Clarification for term "AST"

Hello,

I would like to continue the discussion on open issues which I tried to point
out in a bug tracker.
http://llvm.org/bugs/show_bug.cgi?id=15254#c0

How do you think about to distinguish the involved terms from computer science
and their application in the evolving software a bit more so that potential
misunderstandings can be avoided?

Regards,
Markus

http://llvm.org/bugs/show_bug.cgi?id=15254#c0

How do you think about to distinguish terms (and their relationships) like the
following a bit more in your application programming interfaces?

- TS: token stream
- AST: abstract syntax tree
- ASG: abstract semantic graph
- CFG: control flow graph

Regards,
Markus

Hi, Markus. One thing to take from this lack of response is that we're all very busy and just don't always respond to e-mails in a timely way. But another is probably what you first thought: making this change is not interesting to the majority of active Clang developers.

We don't have "token stream" as a first-class concept. C languages can get their tokens from many places—a file, a macro, a pretokenized header (essentially deprecated but still working, I think). Rather than deal with "token streams", we have PreprocessorLexer and its subclasses, which produce tokens from various kinds of input. The lexers do have different input sources, but these are character buffers (or rather, byte buffers) rather than streams of any kind.

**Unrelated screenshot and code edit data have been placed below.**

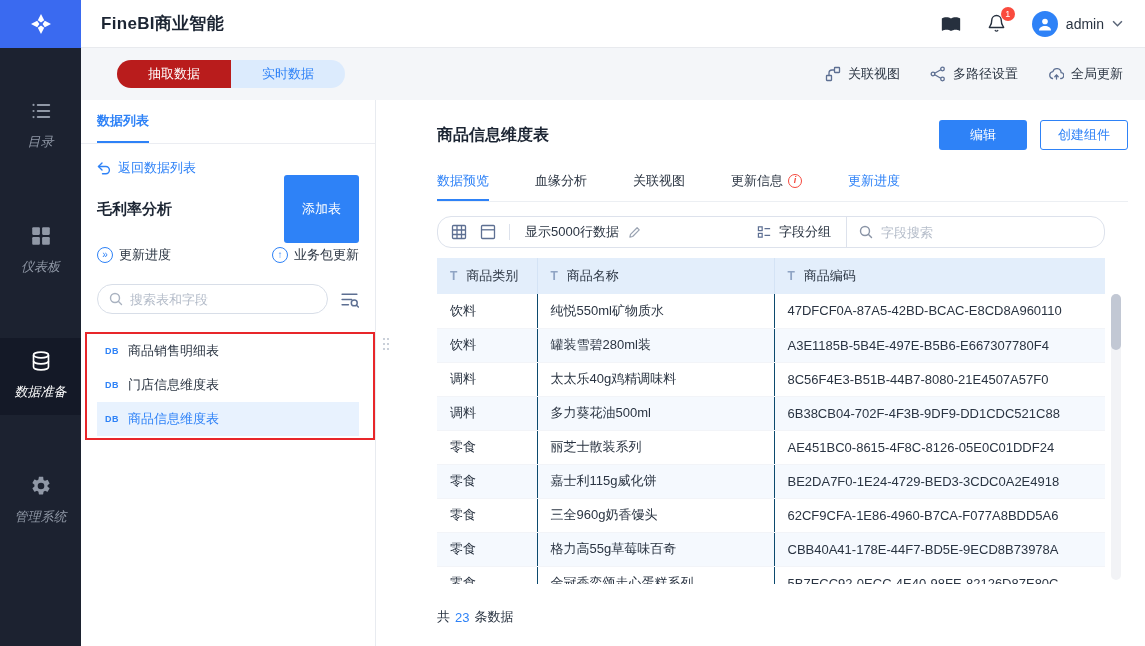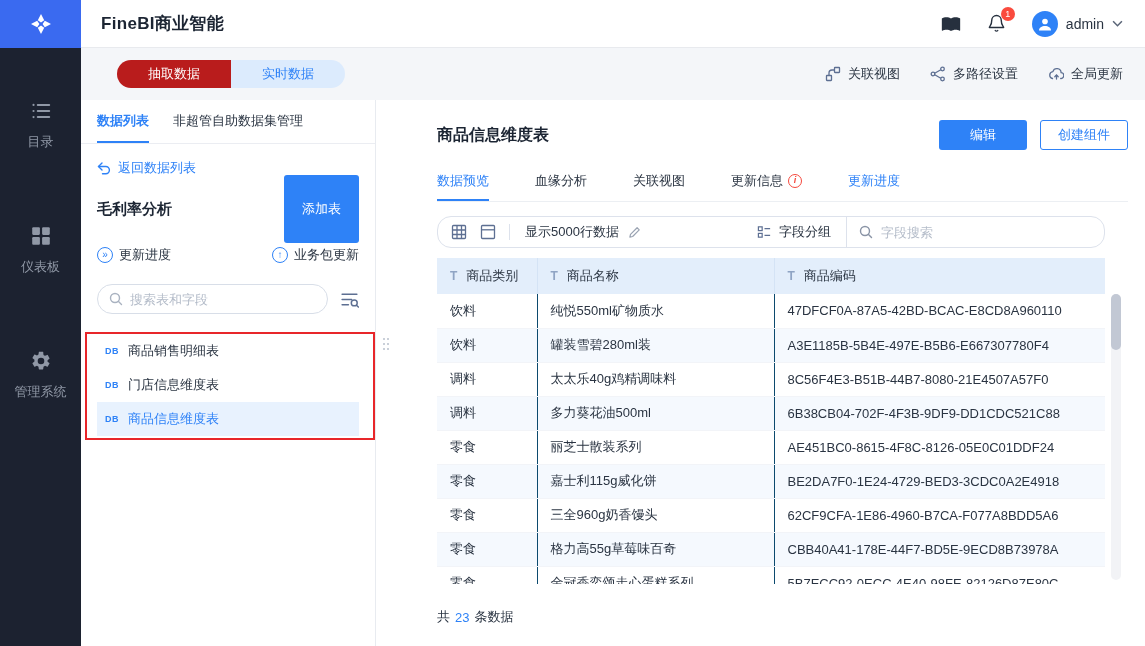--- a/index.html
+++ b/index.html
@@ -226,7 +226,6 @@
         <aside class="panel">
           <div class="panel-tabs">
             <div class="panel-tab active">数据列表</div>
-            <div class="panel-tab">非超管自助数据集管理</div>
           </div>
 
           <div class="back-link">

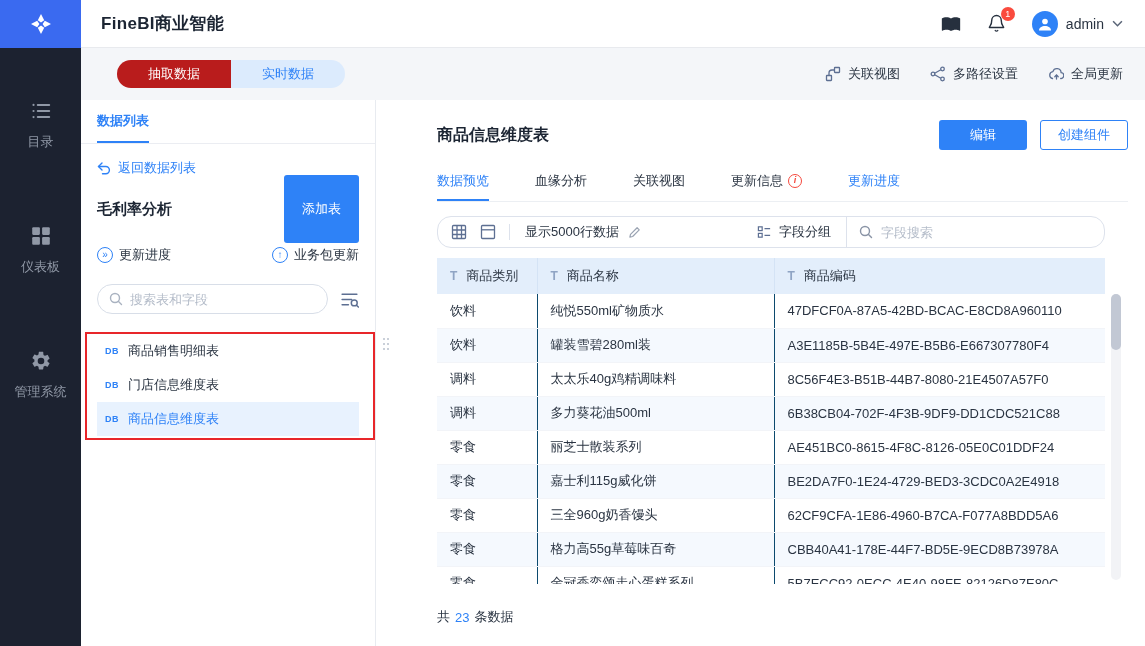--- a/index.html
+++ b/index.html
@@ -20,7 +20,7 @@
   
   .body { display:flex; height:598px; }
   .sidebar { width:81px; background:#1c2230; padding-top:40px; flex-shrink:0; display:flex; flex-direction:column; }
-  .side-item { display:flex; flex-direction:column; align-items:center; gap:11px; padding:12px 0 14px; margin-bottom:48px; color:#9098a6; font-size:13px; cursor:pointer; }
+  .side-item { display:flex; flex-direction:column; align-items:center; gap:11px; padding:12px 0 14px; margin-bottom:48px; color:#9098a6; font-size:13px; cursor:pointer;font-style:italic; }
   .side-item.active { background:#141927; color:#fff; }
 
   .content { flex:1; display:flex; flex-direction:column; background:#f4f6f9; min-width:0; }

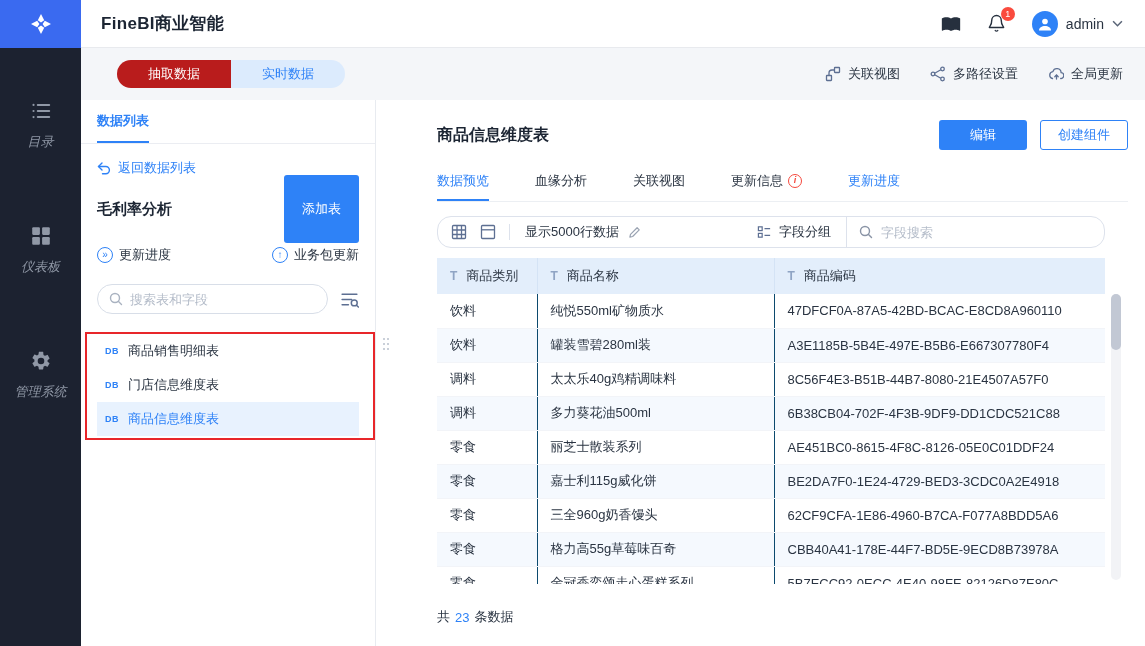--- a/index.html
+++ b/index.html
@@ -169,6 +169,16 @@
         </span>
         <span>仪表板</span>
       </div>
+      <div class="side-item active">
+        <span style="display:inline-flex;">
+          <svg width="22" height="22" viewBox="0 0 20 20" fill="none" stroke="currentColor" stroke-width="1.5">
+              <ellipse cx="10" cy="4.5" rx="6.8" ry="2.6"></ellipse>
+              <path d="M3.2 4.5v11c0 1.45 3.05 2.6 6.8 2.6s6.8-1.15 6.8-2.6v-11"></path>
+              <path d="M3.2 10c0 1.45 3.05 2.6 6.8 2.6s6.8-1.15 6.8-2.6"></path>
+            </svg>
+        </span>
+        <span>数据准备</span>
+      </div>
       <div class="side-item">
         <span style="display:inline-flex;">
           <svg width="22" height="22" viewBox="0 0 24 24" fill="currentColor">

Yes, our AST classes do not form a tree, nor are they strictly for syntax. At the same time, they do not exactly form a general graph either, and they are not strictly for semantics. Some examples:
- We preserve parentheses in our "AST" in the form of ParenExprs.
- We include implicit transformations like lvalue-to-rvalue conversions in the form of ImplicitCastExprs.
- A DeclRefExpr may refer to a Decl that encloses the current DeclContext, such as using a C++ class name in an implemention of one of its methods.
- Some nodes can be accessed through multiple "child" paths, such as the condition and the consequent in the GNU binary ?: extension expression. (These are wrapped in OpaqueValueExprs to prevent from double-traversal from naive tools.)
- Nodes do not have a common type—the Big Three are Decl, Type (and its wrapper QualType), and Stmt, but there are several other classes which may or may not be considered "AST nodes" (CXXBaseSpecifier, CXXCtorInitializer, ObjCDictionaryElement...) but are certainly important parts of the "AST".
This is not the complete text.